# Seeking a trainer in Niagara County/Erie County, NY



## robbinsdw (Sep 26, 2012)

Hello everyone,

I am new to this forum and I have a GSD that will be turning 12 months old next week. I am looking to get him into some training classes... preferably one on one classes for obedience. I have been working with him myself and have a lot of the basic commands down, but I really need professional help. There is a lot that is missing since I am not a professional, and I don't want Dash to be the one that's missing out because of my shortcomings.

I live in Lewiston, NY and would be willing to drive up to an hour away if needed for a good trainer that works specifically or at least has experience with GSDs.

Some larger cities in my surrounding area include, but are not limited to:

Niagara Falls, NY
Buffalo, NY
Lockport, NY

Does anyone have any recommendations or ideas?

Thanks,
Darren & Dash


----------



## JeanKBBMMMAAN (May 11, 2005)

I do not know this trainer personally - I did a search on the CPDT website for find a trainer: http://www.purrfectpawsabc.com/Staff.htm

But she has 2 Dutch Shepherds and more than a trainer who can work with Shepherds, I look for trainers that work with breeds that are harder to train and she does have a JRT/Bulldog mix - yeep. 

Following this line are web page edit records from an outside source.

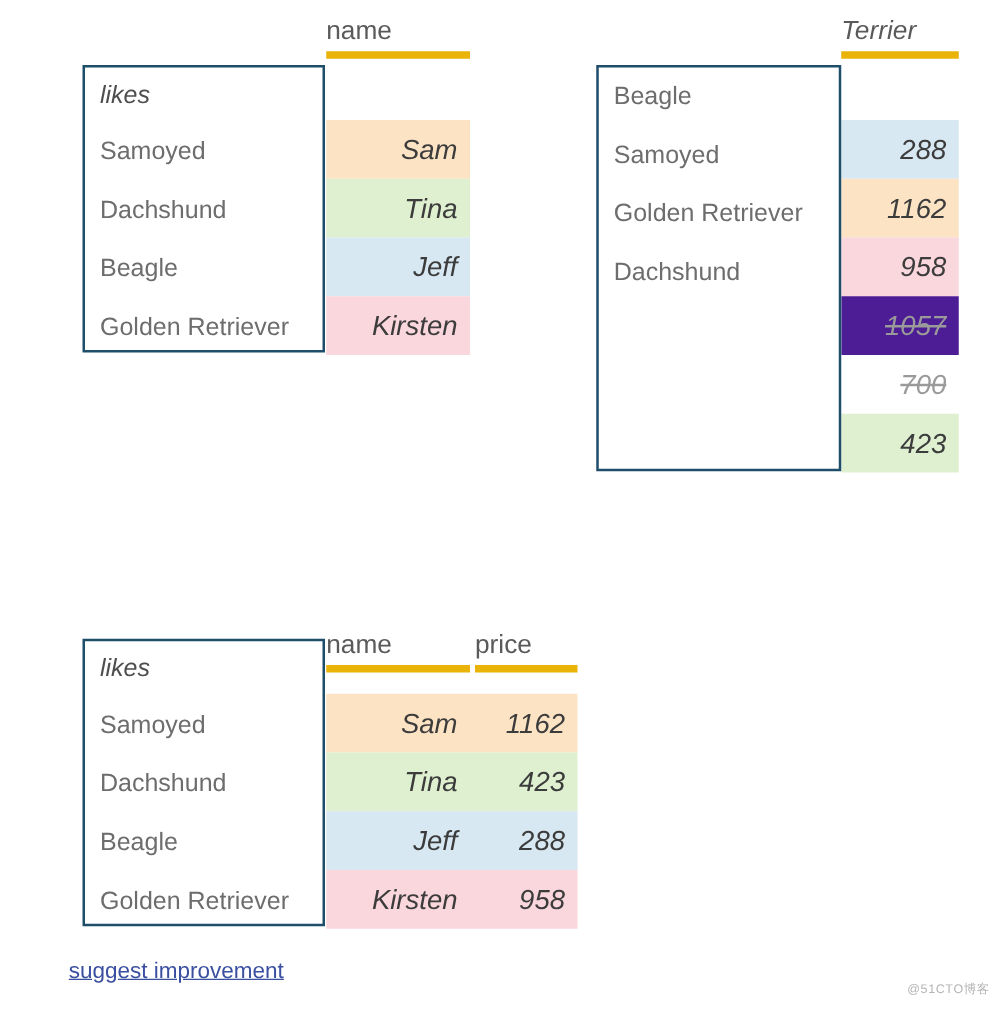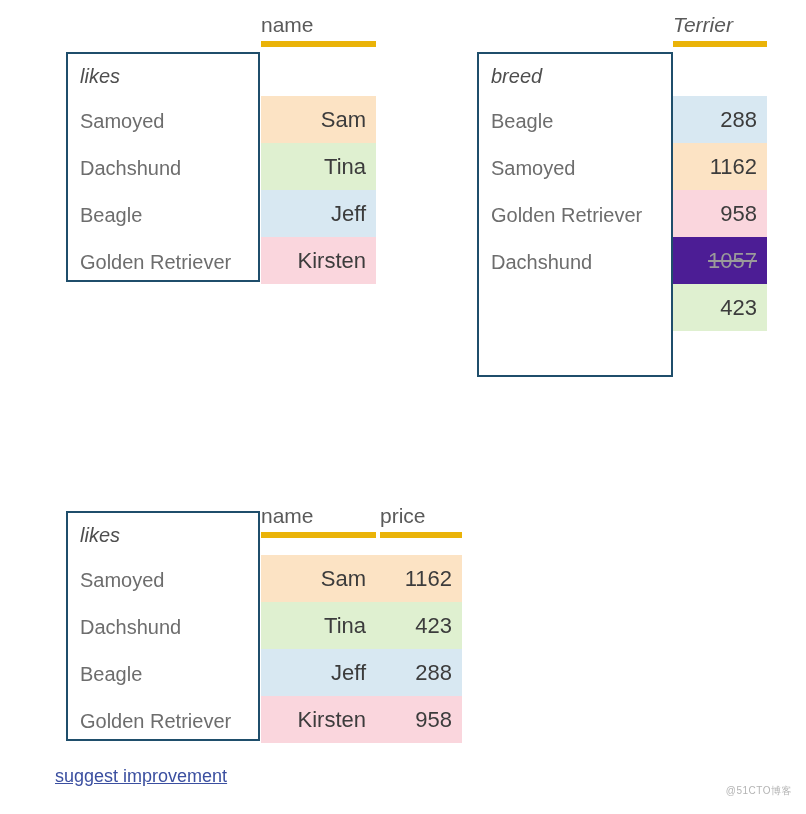"breed" div.index-cell { html: <div>breed</div> -> none }
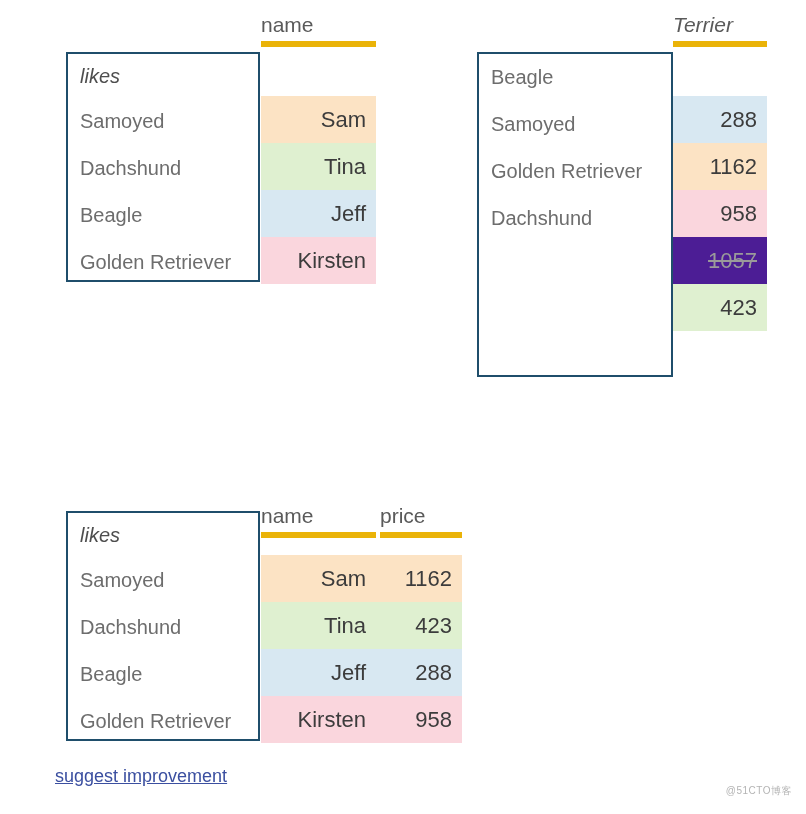"Sam" .val-row { font-style: none -> italic }
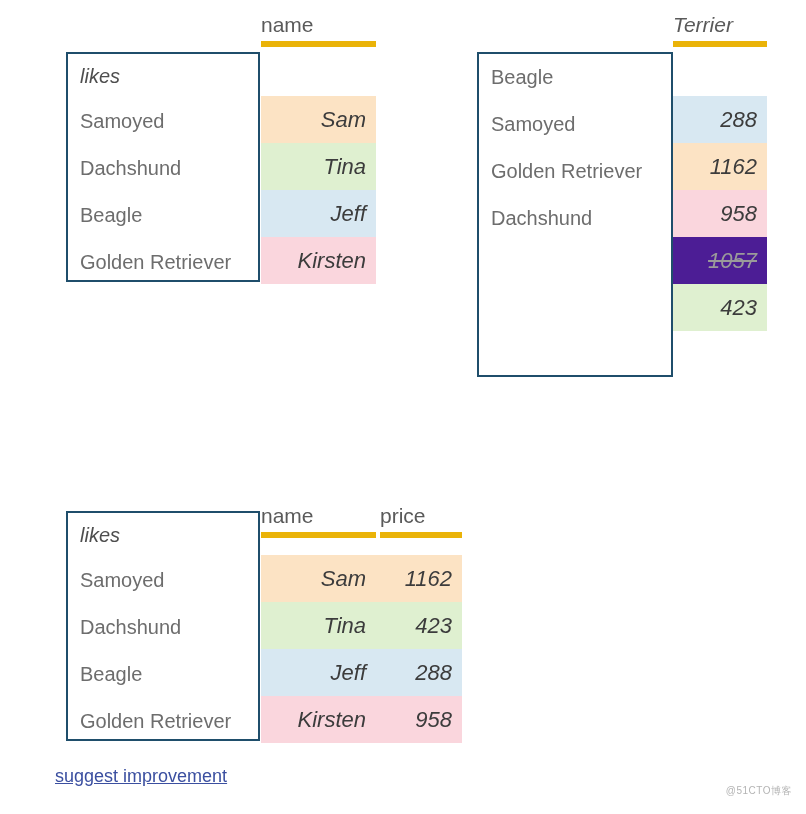"700" div.val-row { html: none -> <div> <div>700</div> </div> }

I would contact and go out to observe, and do that with some other places as well, and see what you think. I do appreciate her philosophy as it is written and always like to see it in action if I can before bringing my dog in. 

Good luck!


----------



## BowWowMeow (May 7, 2007)

Miranda is a very good trainer/behaviorist. I took Kai there for OB.


----------



## Mrs.K (Jul 14, 2009)

Marcus Hampton is in Buffalo, he also gives private Obedience Classes.

Hampton's K9


----------



## holland (Jan 11, 2009)

There is also the Buffalo Schutzhund Club or Niagara Frontier Working Dogs


----------